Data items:
————————

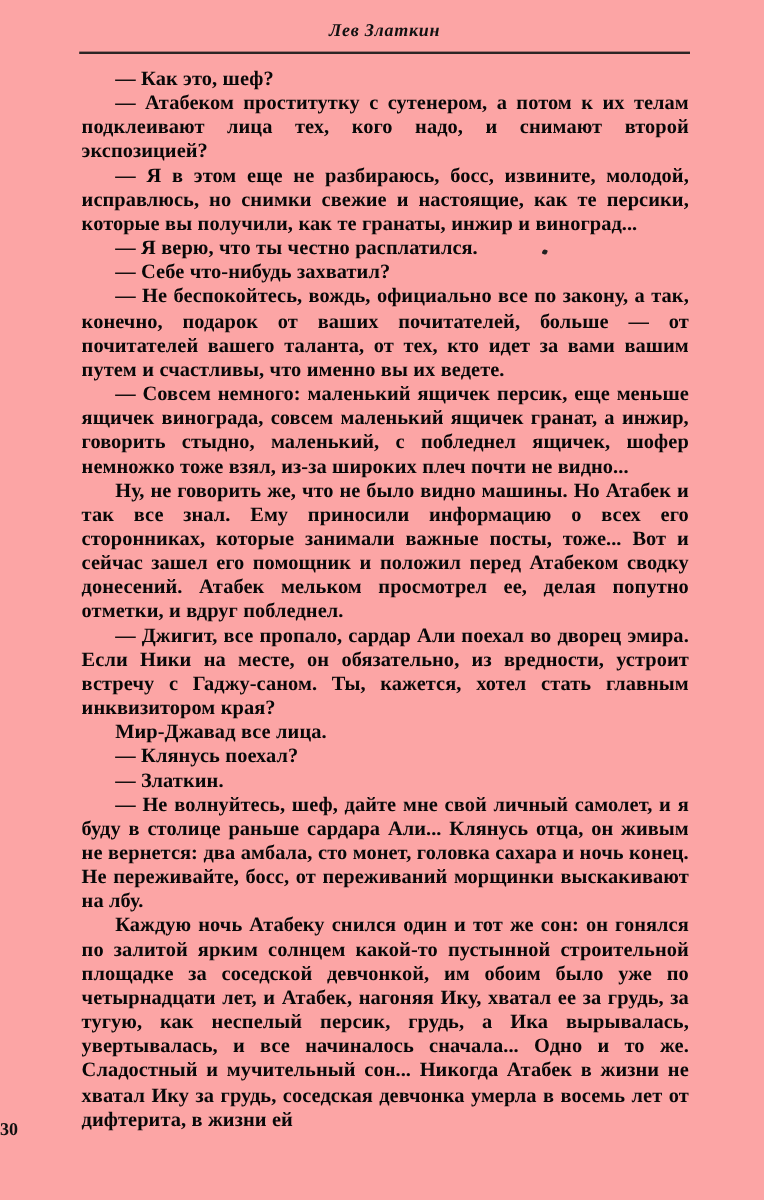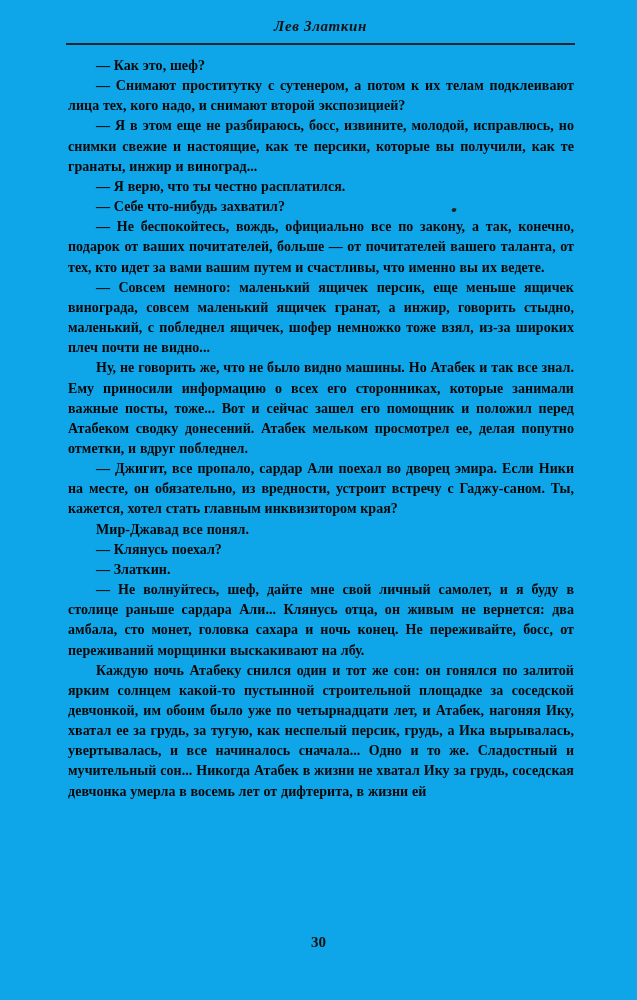--- a/index.html
+++ b/index.html
@@ -19,7 +19,7 @@
   .page {
     position: absolute;
     inset: 0;
-    background: #0ea5e9;
+    background: #fca5a5;
   }
 
   

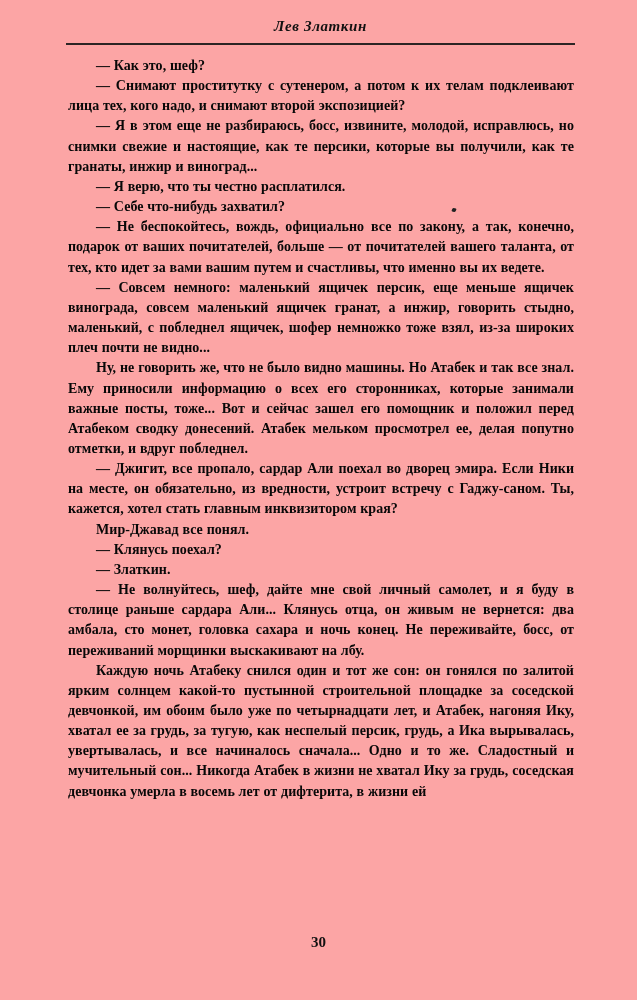--- a/index.html
+++ b/index.html
@@ -58,7 +58,7 @@
     margin: 0;
     text-align: justify;
     text-justify: inter-word;
-    font-size: 14px;
+    font-size: 17px;
     line-height: 20.15px;
     font-weight: bold;
     letter-spacing: 0.05px;

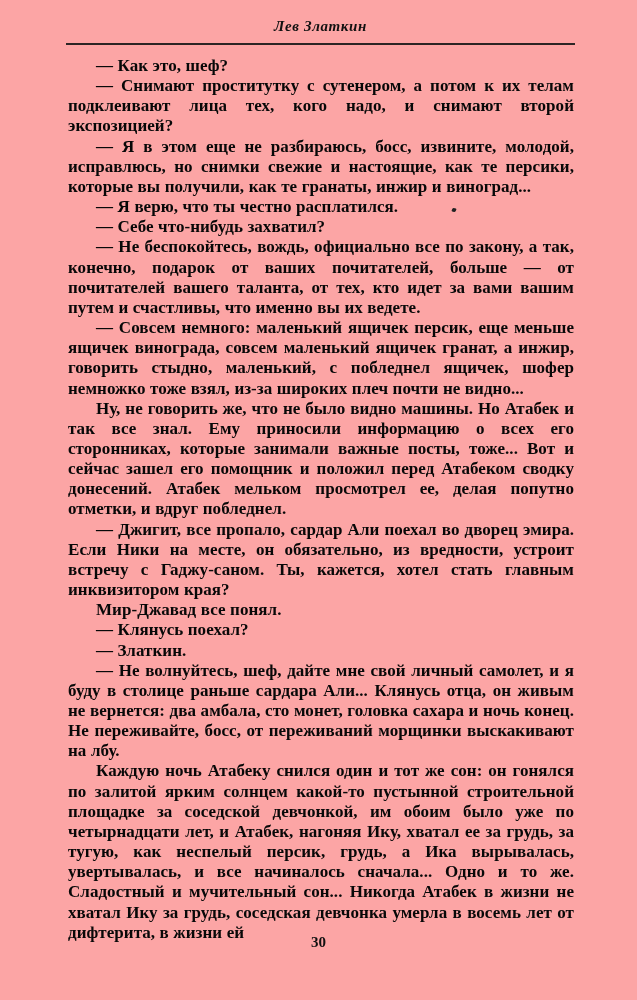--- a/index.html
+++ b/index.html
@@ -106,7 +106,7 @@
 
   <div class="textblock">
     <p class="para">— Как это, шеф?</p>
-    <p class="para">— Снимают проститутку с сутенером, а потом к их телам подклеивают лица тех, кого надо, и снимают второй экспозицией?</p>
+    <p class="para">— Атабеком проститутку с сутенером, а потом к их телам подклеивают лица тех, кого надо, и снимают второй экспозицией?</p>
     <p class="para">— Я в этом еще не разбираюсь, босс, извините, молодой, исправлюсь, но снимки свежие и настоящие, как те персики, которые вы получили, как те гранаты, инжир и виноград...</p>
     <p class="para">— Я верю, что ты честно расплатился.</p>
     <p class="para">— Себе что-нибудь захватил?</p>

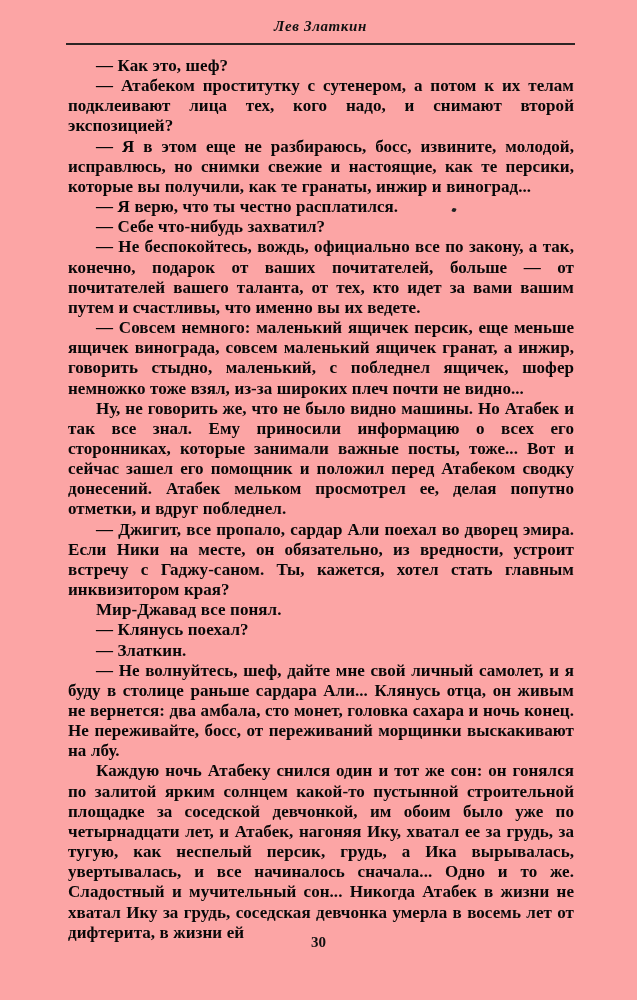--- a/index.html
+++ b/index.html
@@ -114,7 +114,7 @@
     <p class="para">— Совсем немного: маленький ящичек персик, еще меньше ящичек винограда, совсем маленький ящичек гранат, а инжир, говорить стыдно, маленький, с побледнел ящичек, шофер немножко тоже взял, из-за широких плеч почти не видно...</p>
     <p class="para">Ну, не говорить же, что не было видно машины. Но Атабек и так все знал. Ему приносили информацию о всех его сторонниках, которые занимали важные посты, тоже... Вот и сейчас зашел его помощник и положил перед Атабеком сводку донесений. Атабек мельком просмотрел ее, делая попутно отметки, и вдруг побледнел.</p>
     <p class="para">— Джигит, все пропало, сардар Али поехал во дворец эмира. Если Ники на месте, он обязательно, из вредности, устроит встречу с Гаджу-саном. Ты, кажется, хотел стать главным инквизитором края?</p>
-    <p class="para">Мир-Джавад все понял.</p>
+    <p class="para">Мир-Джавад все лица.</p>
     <p class="para">— Клянусь поехал?</p>
     <p class="para">— Златкин.</p>
     <p class="para">— Не волнуйтесь, шеф, дайте мне свой личный самолет, и я буду в столице раньше сардара Али... Клянусь отца, он живым не вернется: два амбала, сто монет, головка сахара и ночь конец. Не переживайте, босс, от переживаний морщинки выскакивают на лбу.</p>

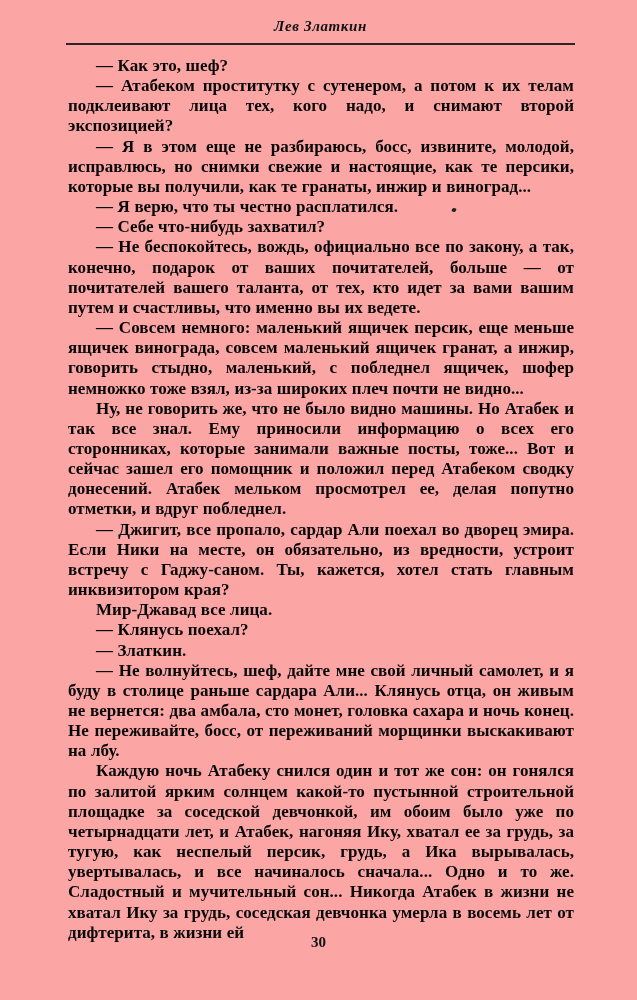--- a/index.html
+++ b/index.html
@@ -77,7 +77,7 @@
     left: 0;
     top: 934px;
     width: 637px;
-    text-align: center;
+    text-align: left;
     font-size: 15px;
     font-weight: bold;
     color: #111;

————————

▸ **What the exercise asks**
From the entries above, write out only the lines starting at the line that holds "-106,7 +106,7 @@" and ending at the line that holds "Снимают проститутку с", keeping both and matching them exactly.

▸ **Result below**
@@ -106,7 +106,7 @@
 
   <div class="textblock">
     <p class="para">— Как это, шеф?</p>
-    <p class="para">— Снимают проститутку с сутенером, а потом к их телам подклеивают лица тех, кого надо, и снимают второй экспозицией?</p>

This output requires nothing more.